— Ты снова потратила кучу денег на свои глупости?! Зачем тебе этот шампунь за тысячу рублей, Катя?! Можно было найти за двести! Ты вообще умеешь экономить?! — допрашивал Павел жену, изучая чек из магазина.
Он стоял посреди кухни, воздев длинный, тонкий лист бумаги, словно прокурор, демонстрирующий неопровержимую улику. Его указательный палец методично отстукивал дробь по строчке «Шампунь питательный, 500 мл». Пакеты с продуктами, которые Катя только что принесла, стояли на полу у её ног, и среди них, как яркое, вызывающее пятно, виднелась матовая фиолетовая бутылка, ставшая причиной этого допроса.
— Но он хороший… — попыталась было вставить Катя, чувствуя, как привычная усталость смешивается с тупым раздражением. Это была их обычная пятничная литургия. Она — в магазин, он — в чеки.
— Экономить надо! — отрезал Павел, не давая ей закончить. Он начал мерить шагами небольшое пространство кухни, и его голос обрёл менторские, поучительные нотки, которые выводили из себя куда больше, чем простой крик. — Понимаешь, это вопрос не тысячи рублей. Это вопрос принципа, системного подхода. Мы не можем себе позволить такие бездумные покупки. Каждый рубль должен быть оправдан. У нас есть цели, Катя! Машина требует вложений, мы хотели летом съездить куда-то дальше дачи. А ты спускаешь деньги на… воду с отдушками!
Он говорил, а она молчала, опустив взгляд на свои руки. Его слова, такие знакомые, такие предсказуемые, больше не жалили. Они падали куда-то мимо, как капли дождя на промасленную ткань. Она смотрела, как он ходит взад-вперёд, жестикулирует, рисует в воздухе какие-то диаграммы своего финансового гения. В его мире всё было просто и логично: есть «разумные траты» и есть «глупости». К «глупостям» относилось всё, что приносило радость лично ей: этот шампунь, от которого волосы становились мягкими, тот вкусный сыр с плесенью, который он называл «вонючей блажью», билеты в театр, куда они так ни разу и не сходили, потому что «в интернете всё можно посмотреть бесплатно».
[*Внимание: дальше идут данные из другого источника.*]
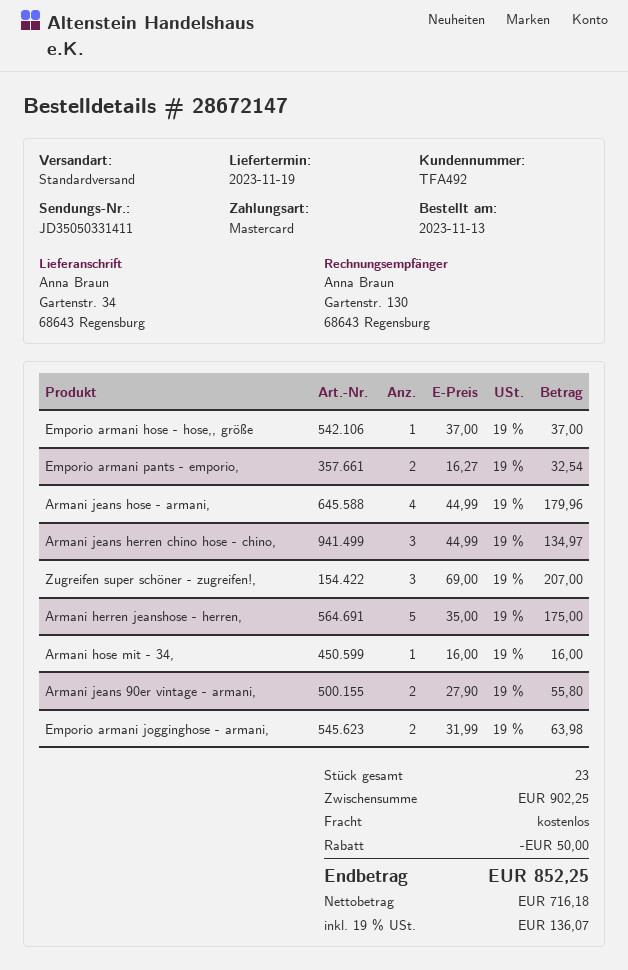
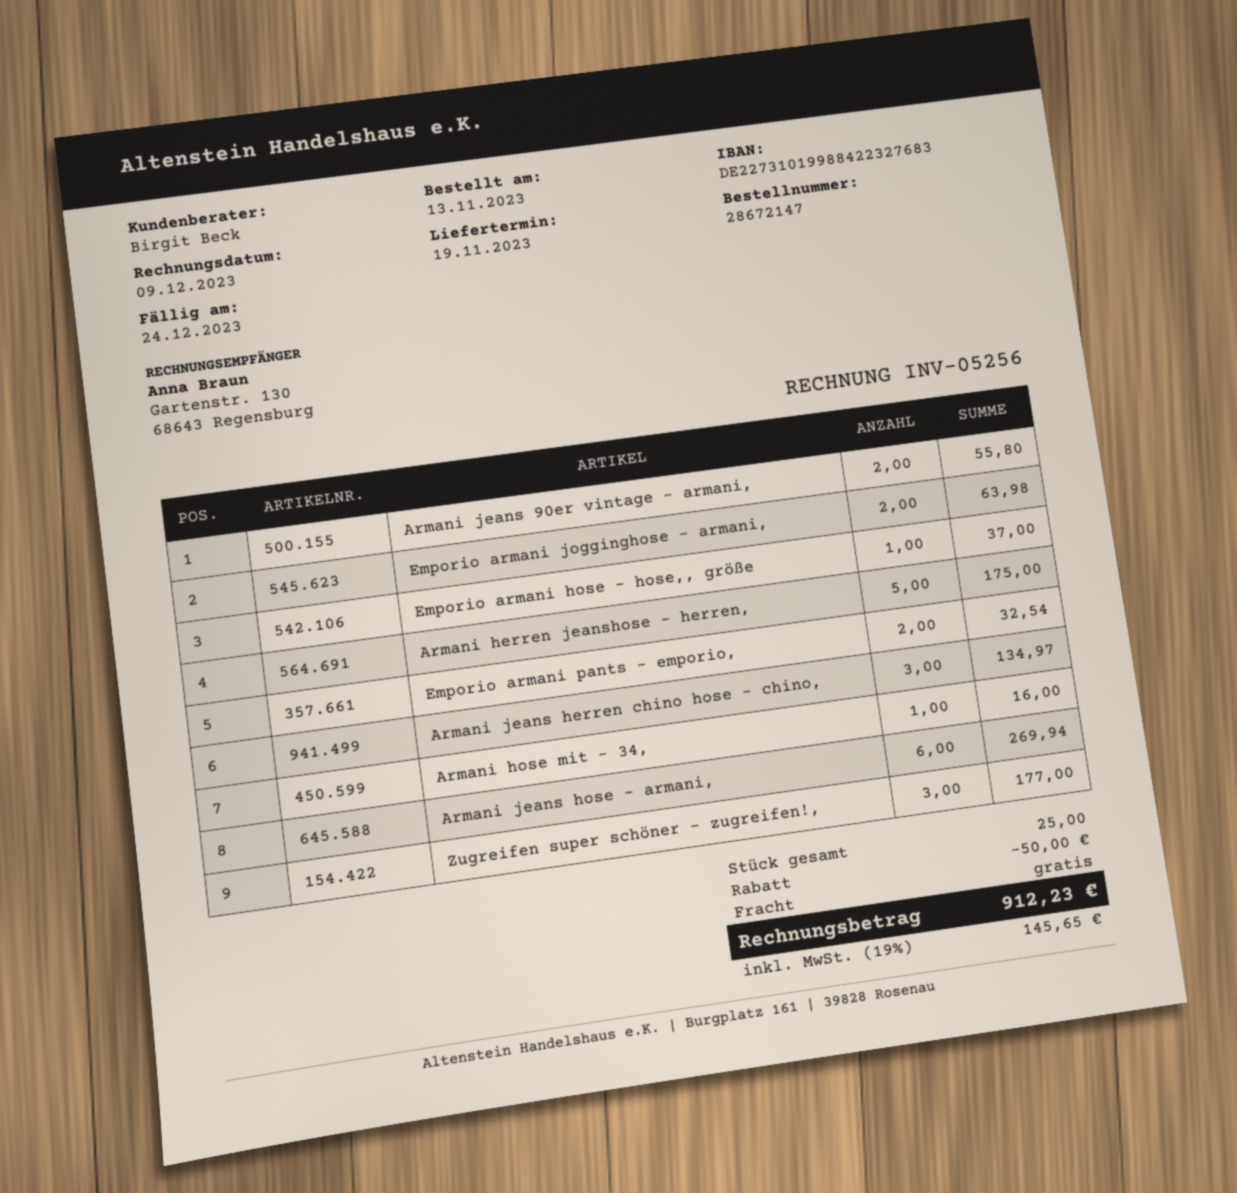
Armani jeans hose - armani,: 4 for 179.96 -> 6 for 269.94
Zugreifen super schöner - zugreifen!,: 3 for 207.00 -> 3 for 177.00
total quantity: 23 -> 25
tax: 19% = 136.07 -> 19% = 145.65
total: 852.25 -> 912.23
Что-то внутри неё, что обычно сжималось, протестовало и готовилось к обороне, вдруг замерло. Затихло. И в этой внезапной внутренней тишине родилась холодная, кристальная мысль. Она была такой простой и такой очевидной, что Катя удивилась, как не додумалась до этого раньше. Он ведь прав. Во всём прав. Он хочет экономии? Он хочет системного подхода? Что ж, она даст ему и то, и другое. Она станет самым лучшим, самым идеальным учеником в его школе бережливости. Она станет воплощением его философии.
Павел закончил свою речь на высокой ноте, удовлетворённо выдохнув. Он ждал привычной реакции: надутых губ, обиженного молчания или попыток спорить. Но Катя подняла на него совершенно спокойное, ясное лицо.
— Да, Паша. Конечно, поняла, — голос её был ровным и на удивление бодрым. Она встала и с деловитым видом подошла к пакетам. — Ты абсолютно прав. Спасибо тебе. Ты мне глаза открыл. Я всё время думала о каких-то мелочах, а нужно мыслить системно. Как ты. Это была моя последняя ошибка.
Она взяла в руки фиолетовую бутылку, повертела её, словно оценивая не её содержимое, а ликвидационную стоимость. Павел сбился с толку. Такого он не ожидал. Он хотел капитуляции, а получил… восторженное согласие. Это было подозрительно, но в то же время лестно. Его методы сработали.
— Ну… вот и хорошо, что ты понимаешь, — пробормотал он, опуская чек.
Катя кивнула, и на её губах появилась лёгкая, почти весёлая улыбка. Она поставила злополучный шампунь на кухонный стол, отдельно от остальных покупок, как будто это был экспонат, с которого начнётся новая эра. Затем она аккуратно разгладила на столе помятый чек. Она смотрела на него уже не как на список упрёков, а как на отправную точку. Первая строка в новой, безупречной смете их семейной жизни. Жизни, которую отныне она будет строить строго по его правилам. До последней буквы. До последней копейки.
Павел вернулся домой поздно вечером, уставший и голодный. Неделя выдалась тяжёлой, и он предвкушал заслуженный отдых: плотный ужин, может, бутылочку пива под какой-нибудь боевик. Утренний разговор о шампуне уже почти стёрся из памяти, оставив лишь лёгкое чувство выполненного долга — он снова наставил свою неразумную жену на путь истинный. Ещё в лифте он пытался угадать по запахам, что его ждёт. Обычно по пятницам Катя готовила что-то особенное — жареную курицу или котлеты с пюре. Но сегодня на лестничной клетке не пахло ничем. Вообще.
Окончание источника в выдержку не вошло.